** Opening Materials provided block **

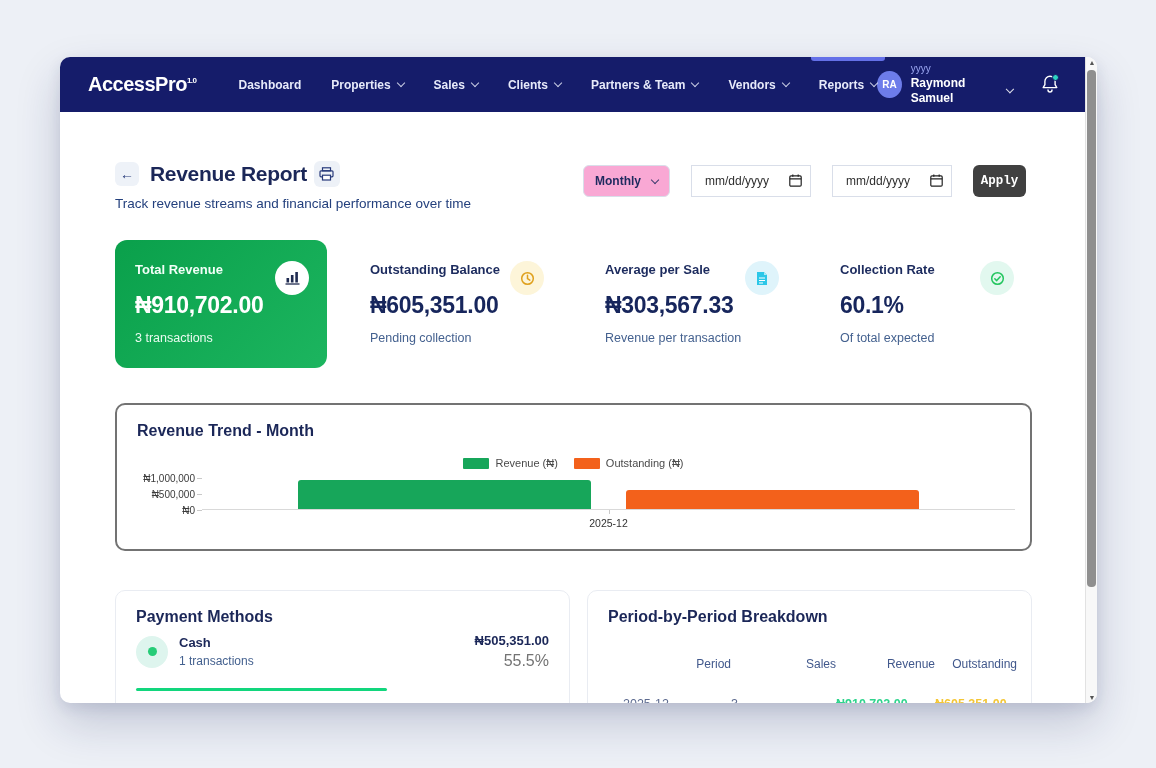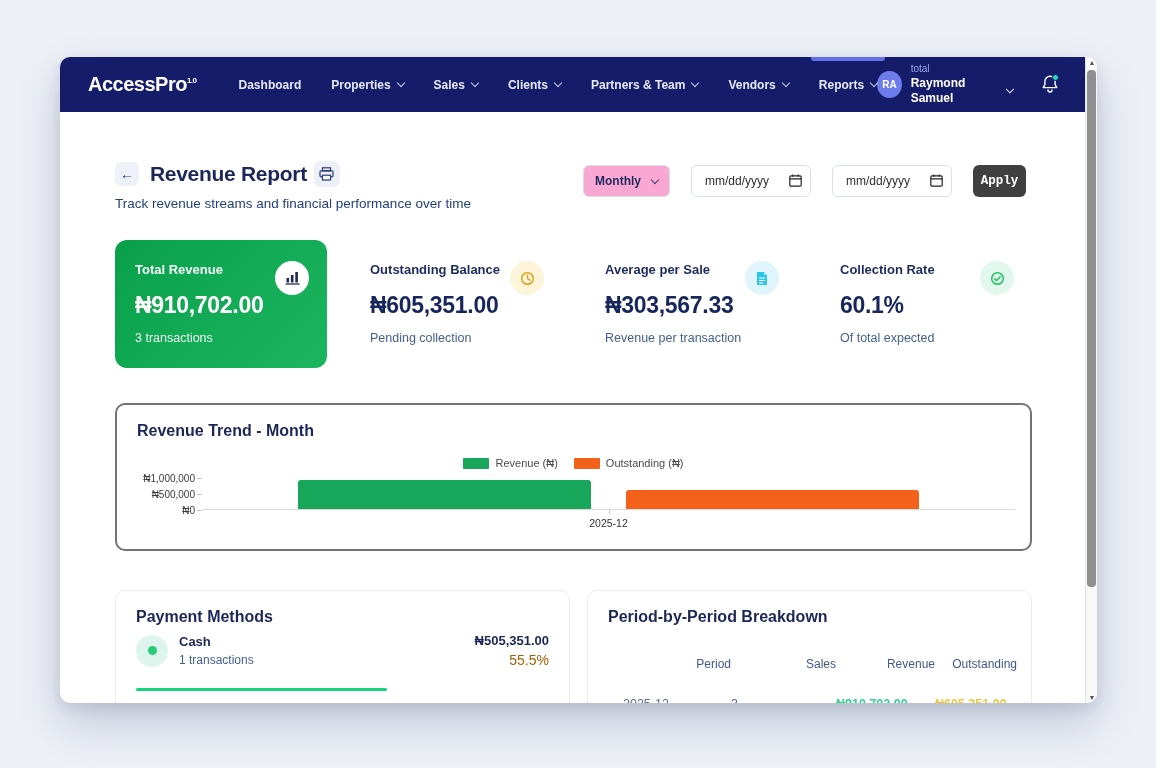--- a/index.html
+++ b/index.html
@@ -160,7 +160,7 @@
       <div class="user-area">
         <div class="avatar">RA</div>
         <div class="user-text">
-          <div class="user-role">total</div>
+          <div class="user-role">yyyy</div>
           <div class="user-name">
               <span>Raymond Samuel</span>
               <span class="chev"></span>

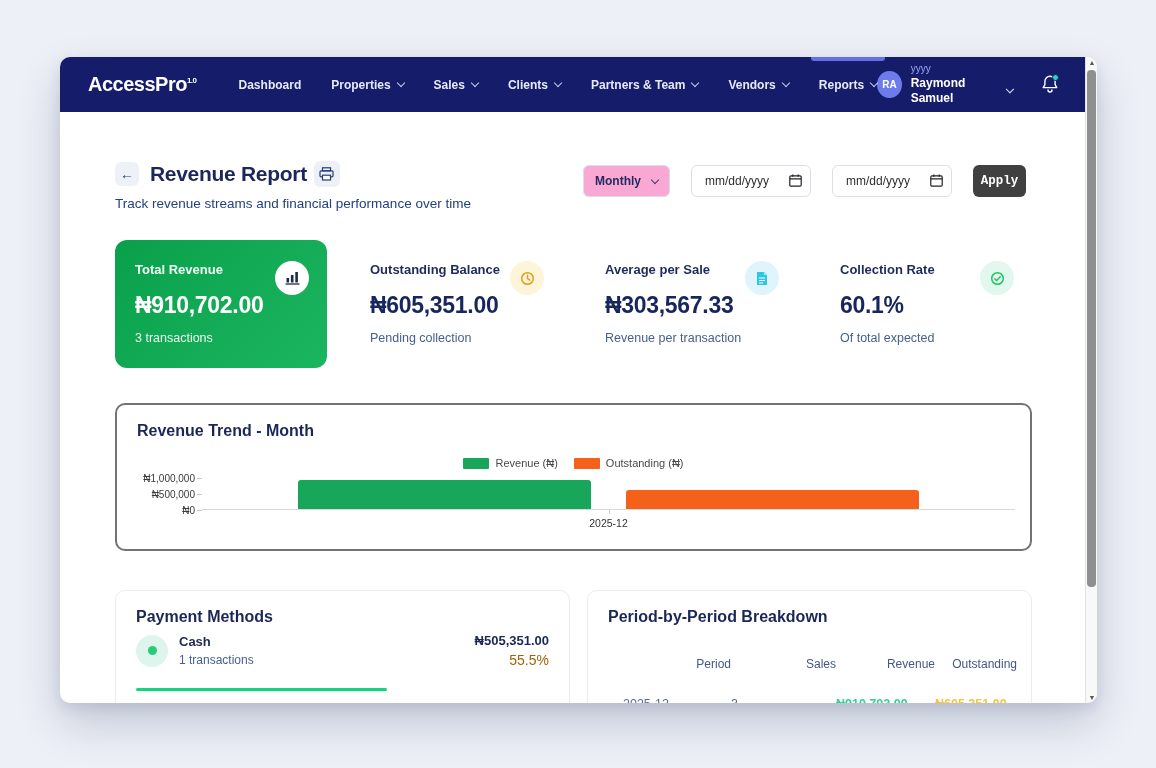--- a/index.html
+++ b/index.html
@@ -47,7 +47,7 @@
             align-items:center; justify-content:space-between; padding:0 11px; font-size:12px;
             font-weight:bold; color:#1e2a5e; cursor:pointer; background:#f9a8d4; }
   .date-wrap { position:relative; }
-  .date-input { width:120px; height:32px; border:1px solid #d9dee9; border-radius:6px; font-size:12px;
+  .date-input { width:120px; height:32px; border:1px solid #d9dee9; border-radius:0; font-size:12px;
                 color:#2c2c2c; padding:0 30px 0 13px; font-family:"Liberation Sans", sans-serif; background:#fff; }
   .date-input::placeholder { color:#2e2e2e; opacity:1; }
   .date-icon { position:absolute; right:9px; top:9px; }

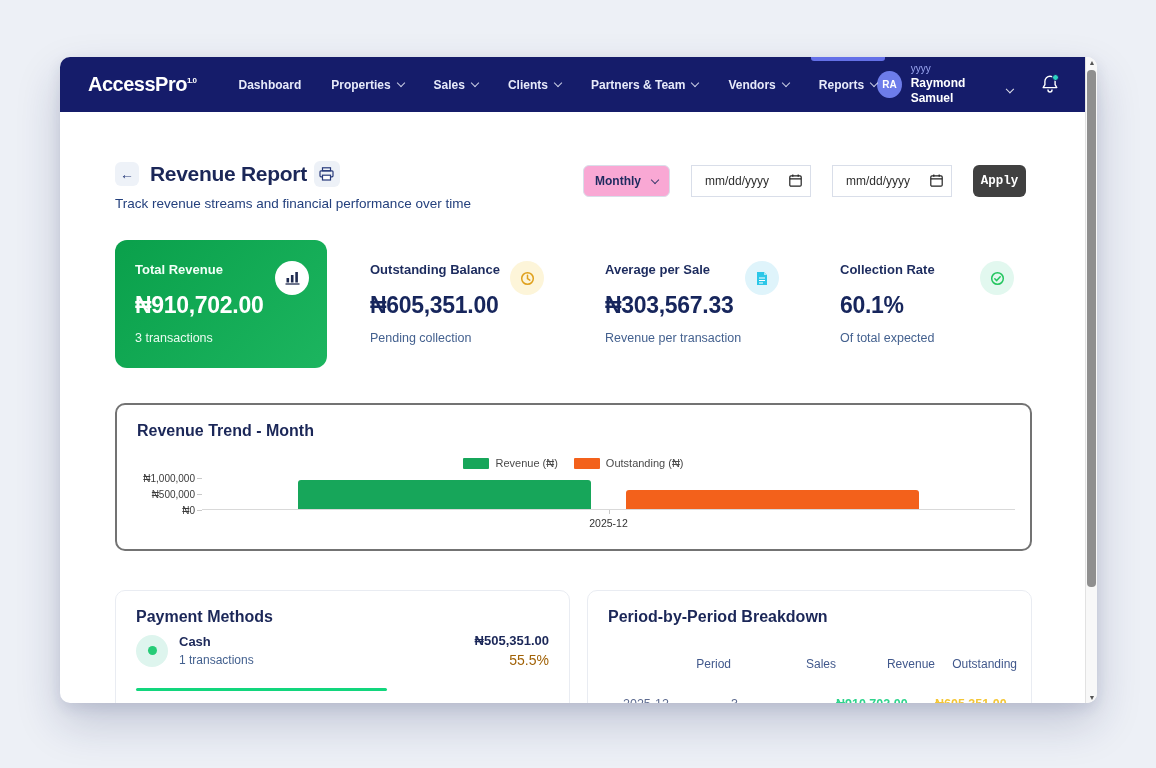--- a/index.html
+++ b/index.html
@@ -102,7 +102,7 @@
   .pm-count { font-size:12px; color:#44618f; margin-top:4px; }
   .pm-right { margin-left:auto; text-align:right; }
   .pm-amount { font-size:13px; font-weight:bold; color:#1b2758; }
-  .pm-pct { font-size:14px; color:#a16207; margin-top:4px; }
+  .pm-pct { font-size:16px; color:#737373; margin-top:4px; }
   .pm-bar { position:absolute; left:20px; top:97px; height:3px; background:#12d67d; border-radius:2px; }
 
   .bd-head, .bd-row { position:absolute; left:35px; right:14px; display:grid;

** Closing Materials provided block **
** Opening Materials provided block **

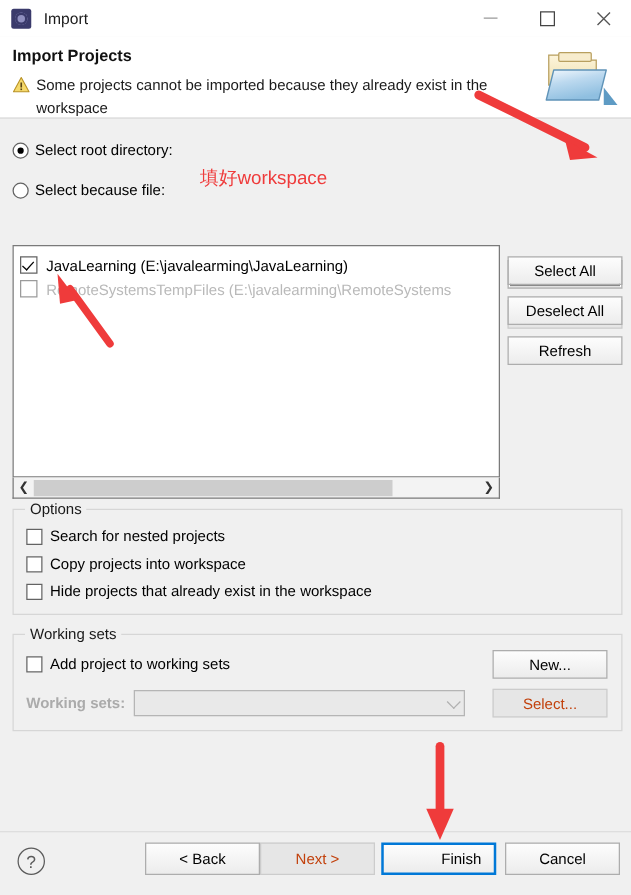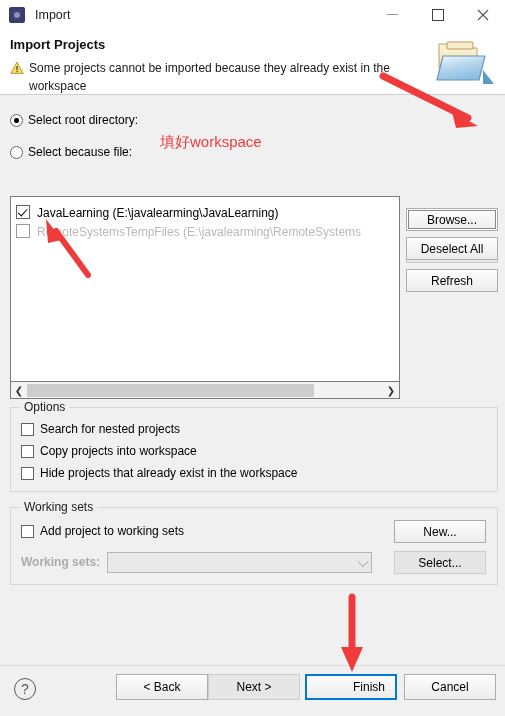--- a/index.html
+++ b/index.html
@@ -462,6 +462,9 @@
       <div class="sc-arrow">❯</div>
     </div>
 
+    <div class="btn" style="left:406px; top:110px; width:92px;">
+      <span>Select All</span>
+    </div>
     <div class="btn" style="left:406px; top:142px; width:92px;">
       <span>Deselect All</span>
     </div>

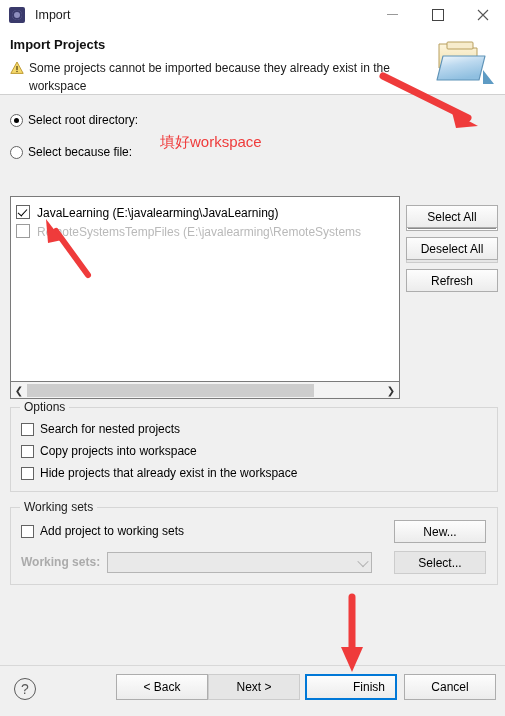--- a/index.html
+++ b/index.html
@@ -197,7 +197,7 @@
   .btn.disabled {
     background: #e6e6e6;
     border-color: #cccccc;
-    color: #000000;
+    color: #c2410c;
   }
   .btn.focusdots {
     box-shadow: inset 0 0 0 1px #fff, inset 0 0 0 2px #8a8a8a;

** Closing Materials provided block **

:: Exercise brief ::
Check every line of the data for the word "span". The response is the count alone.

:: Solution ::
4